We stayed in a small guest house near Benaulim beach which cost the equivalent of some 20p per night. During the day we hung out in a shack on the beach called Splash Bar, which was run by a local, handsome twentysomething called Peter Cortinho. We lay on the sand, body-surfed in the waves, drank beer, ate delicious fish curries and occasionally went on a foray into the nearest town, Margao.
With my fellow gap-year ‘teachers’ we met other passing travellers, some of whom I am still in touch with today. Although we did practically nothing, those weeks felt formative. How many times since have I thought back to those long, dreamy days and nights? To that unspoilt coastline, to long games of backgammon and sniggering on the beach as I devoured endless PG Wodehouse books (bought, I should add, on College Street in Calcutta)?

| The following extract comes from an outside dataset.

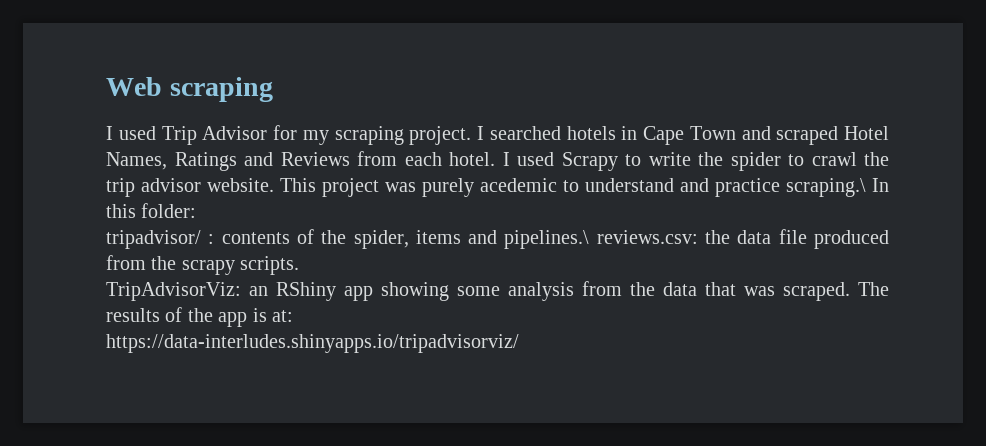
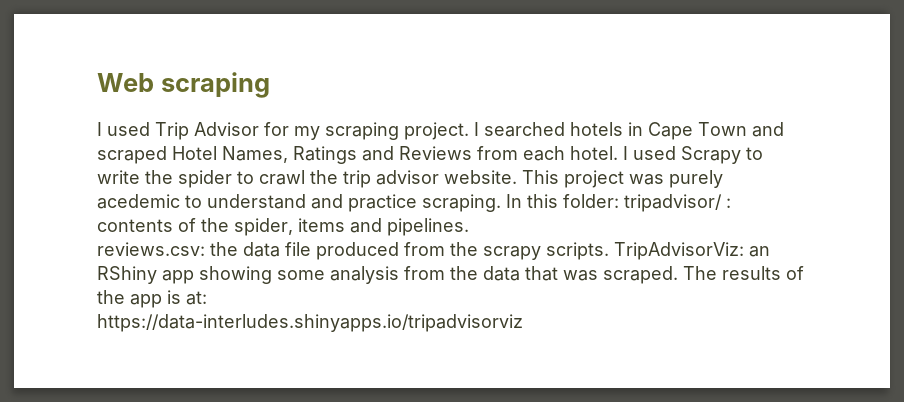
[786,178,866,197] scraping.\ -> [422,194,501,212] scraping.
(197, 210) // -> (619, 201) none
[504,230,590,249] pipelines.\ -> [387,218,469,236] pipelines. //
(300, 265) // -> (609, 251) none
[106,334,519,353] https://data-interludes.shinyapps.io/tripadvisorviz/ -> [97,314,523,332] https://data-interludes.shinyapps.io/tripadvisorviz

SO THE PROSPECT of a first return in 24 years stirred my emotions. A quarter of a century ago Goa was a haven for hippies, who sold their passports and spent their days in the flea markets of Anjuna. Today it is a haven for the wealthy Indian playboys of Mumbai, who come to spend their newly acquired vast riches made in India’s current boom in everything from property to retail and beyond.

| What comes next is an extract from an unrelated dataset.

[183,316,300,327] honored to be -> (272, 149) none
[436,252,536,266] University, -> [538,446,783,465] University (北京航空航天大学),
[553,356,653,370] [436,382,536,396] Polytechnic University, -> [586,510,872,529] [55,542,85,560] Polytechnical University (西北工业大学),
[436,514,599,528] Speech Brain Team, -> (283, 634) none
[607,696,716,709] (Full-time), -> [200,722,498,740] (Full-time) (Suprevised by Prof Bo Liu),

Whereas my first journey to the former Portuguese colony was by boat from Bombay (as it was then) and took twelve hours, today there are flights from most major cities every hour, so you can leave your Delhi office at lunchtime and be on the beach in time for tea or cocktails. And whereas a couple of decades back most visitors sought shelter in cheap guesthouses and shacks, these days there is an array of chic and exclusive resorts peppered down the long coastline.
In fact, I was worried that the Goa of my memories would have become overrun with such places, with the beaches of Anjuna and Calangute, Colva and Cavelossim turned into a kind of southern Spanish coastal horror. But as my taxi wound its way south from the airport in Dabolim, little seemed to have changed. We drove through small villages with palm trees shading the road, and then into open countryside with lush green fields. The only evidence of the hotels and resorts was the occasional smart sign for a Marriott Resort or a Hotel Taj Exotica.
My own destination couldn’t have been more different from the Savoya Guest house of the late Eighties. The Leela Goa is set in 75 acres of landscaped gardens quite far south, between the Arabian Sea and the River Sal, where you can watch fishing boats coming and going. There are 206 rooms, from the twenty lavish, new Lagoon terrace suites to smaller but equally well-appointed and comfortable bedrooms.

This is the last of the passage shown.